Try it
Pictures aside, each record should be reproduced exactly.

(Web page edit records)
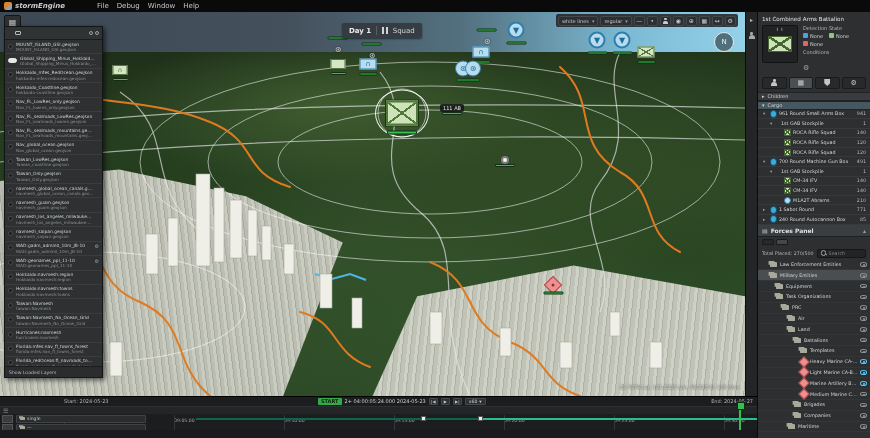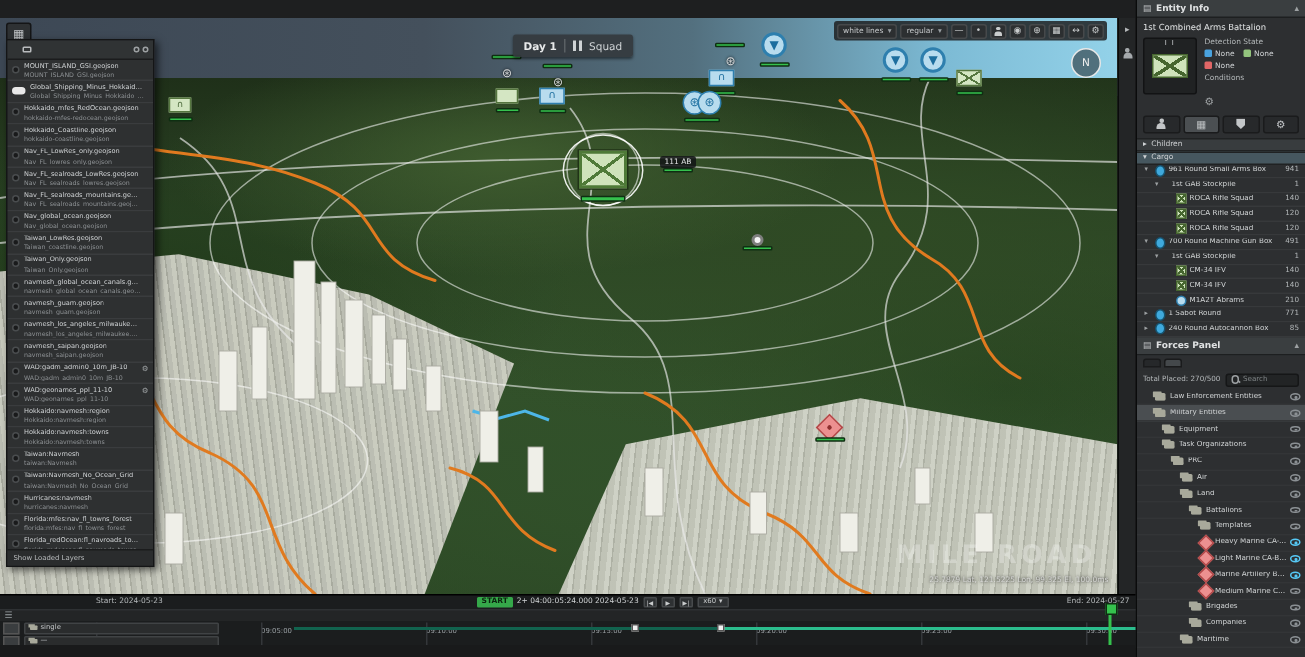--- a/index.html
+++ b/index.html
@@ -220,6 +220,18 @@
 
 <div id="app">
 
+  <div class="menubar">
+    <div class="logo">
+      <span class="logo-mark"></span>
+      <span class="logo-text">stormEngine</span>
+    </div>
+    <div class="menus">
+      <span class="menu-item">File</span>
+        <span class="menu-item">Debug</span>
+        <span class="menu-item">Window</span>
+        <span class="menu-item">Help</span>
+    </div>
+  </div>
 
   <div class="map">
     <div class="sky"></div>

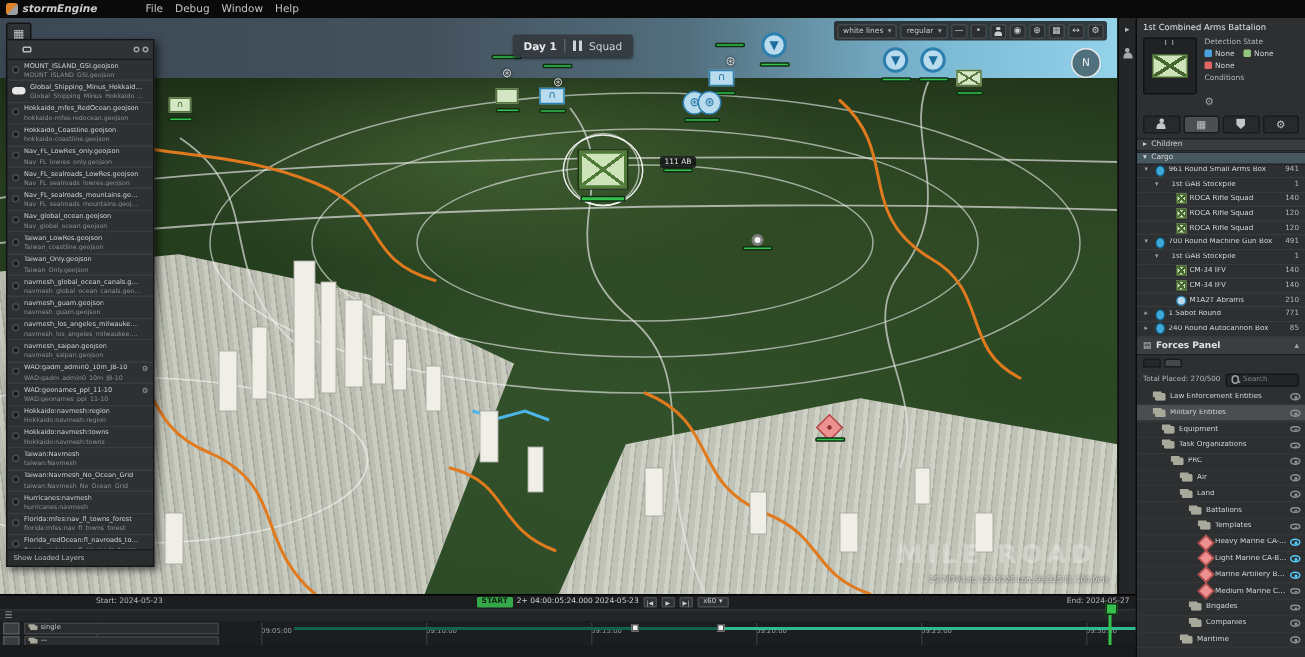--- a/index.html
+++ b/index.html
@@ -287,7 +287,6 @@
       </g>
     </svg>
 
-    <div class="watermark">MILE ROAD</div>
 
     <div>
       <span class="map-label" style="left: 598px; top: 84px;"></span>

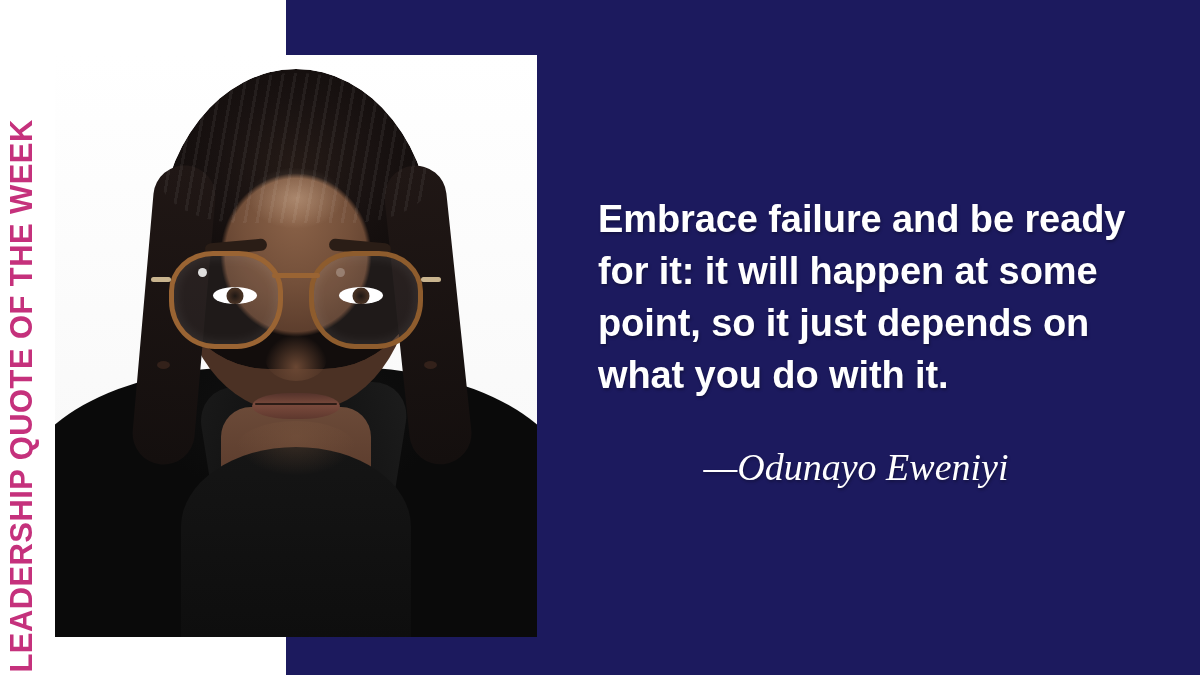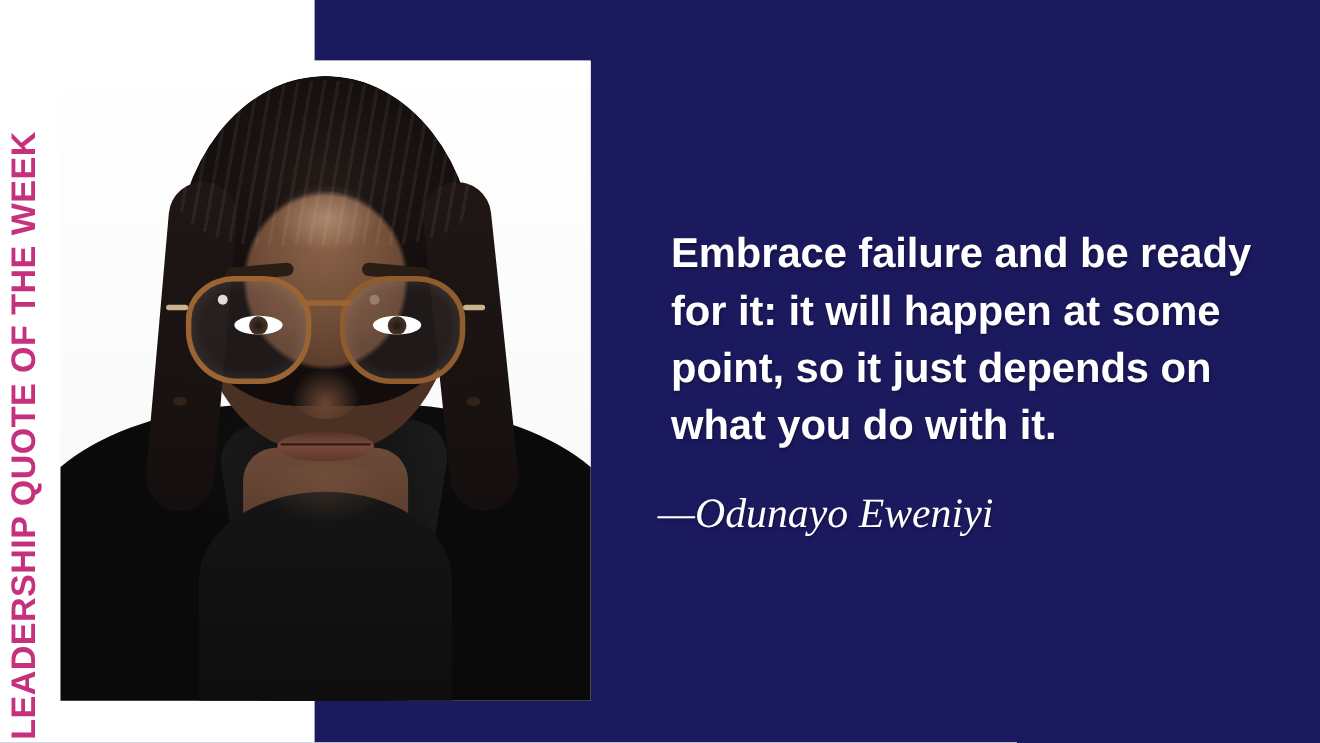--- a/index.html
+++ b/index.html
@@ -364,7 +364,7 @@
     width: 552px;
   }
   .quote-text {
-    margin: 12px;
+    margin: 0;
     color: #ffffff;
     font-family: "Liberation Sans", sans-serif;
     font-weight: bold;

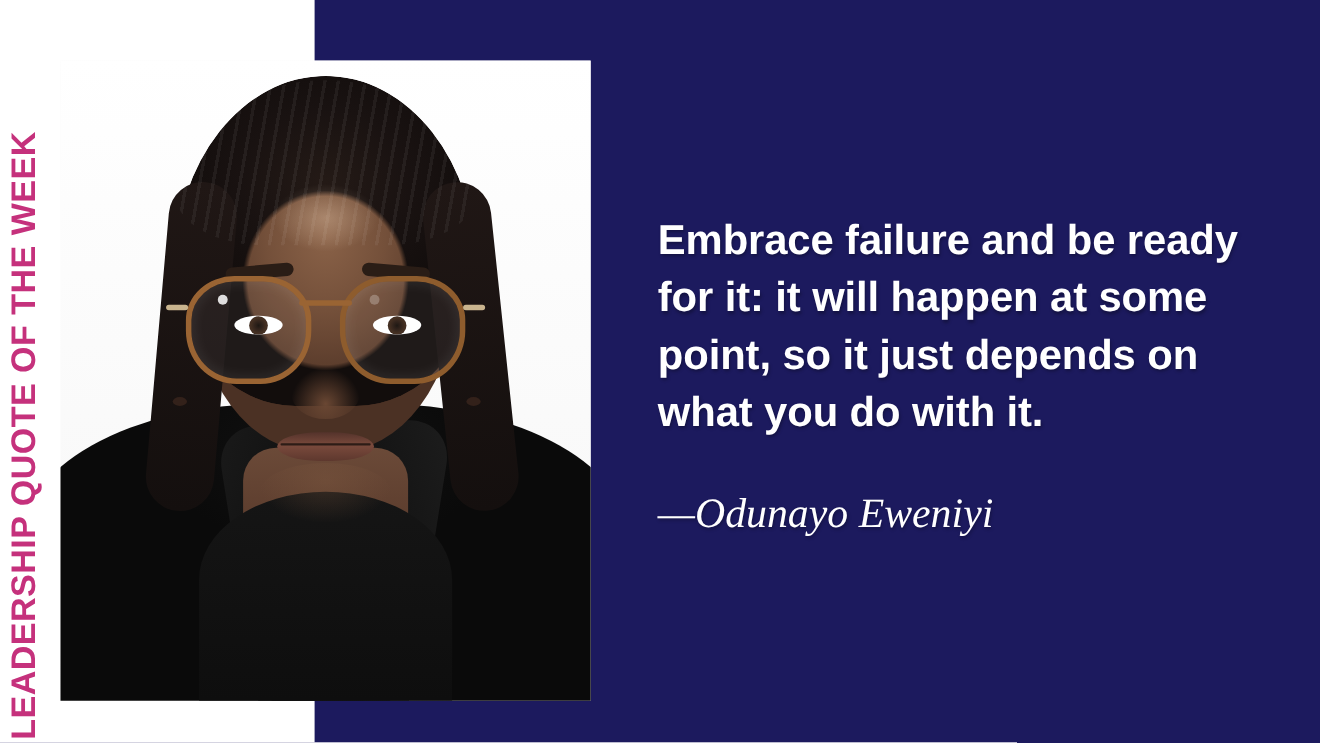--- a/index.html
+++ b/index.html
@@ -375,10 +375,10 @@
   }
   .attribution {
     position: absolute;
-    left: 598px;
+    left: 580px;
     top: 445px;
     width: 552px;
-    text-align: left;
+    text-align: center;
     color: #ffffff;
     font-family: "Liberation Serif", serif;
     font-style: italic;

Result of the task
--- a/index.html
+++ b/index.html
@@ -220,6 +220,18 @@
 
 <div id="app">
 
+  <div class="menubar">
+    <div class="logo">
+      <span class="logo-mark"></span>
+      <span class="logo-text">stormEngine</span>
+    </div>
+    <div class="menus">
+      <span class="menu-item">File</span>
+        <span class="menu-item">Debug</span>
+        <span class="menu-item">Window</span>
+        <span class="menu-item">Help</span>
+    </div>
+  </div>
 
   <div class="map">
     <div class="sky"></div>

--- a/index.html
+++ b/index.html
@@ -287,7 +287,6 @@
       </g>
     </svg>
 
-    <div class="watermark">MILE ROAD</div>
 
     <div>
       <span class="map-label" style="left: 598px; top: 84px;"></span>

--- a/index.html
+++ b/index.html
@@ -364,7 +364,7 @@
     width: 552px;
   }
   .quote-text {
-    margin: 12px;
+    margin: 0;
     color: #ffffff;
     font-family: "Liberation Sans", sans-serif;
     font-weight: bold;

--- a/index.html
+++ b/index.html
@@ -375,10 +375,10 @@
   }
   .attribution {
     position: absolute;
-    left: 598px;
+    left: 580px;
     top: 445px;
     width: 552px;
-    text-align: left;
+    text-align: center;
     color: #ffffff;
     font-family: "Liberation Serif", serif;
     font-style: italic;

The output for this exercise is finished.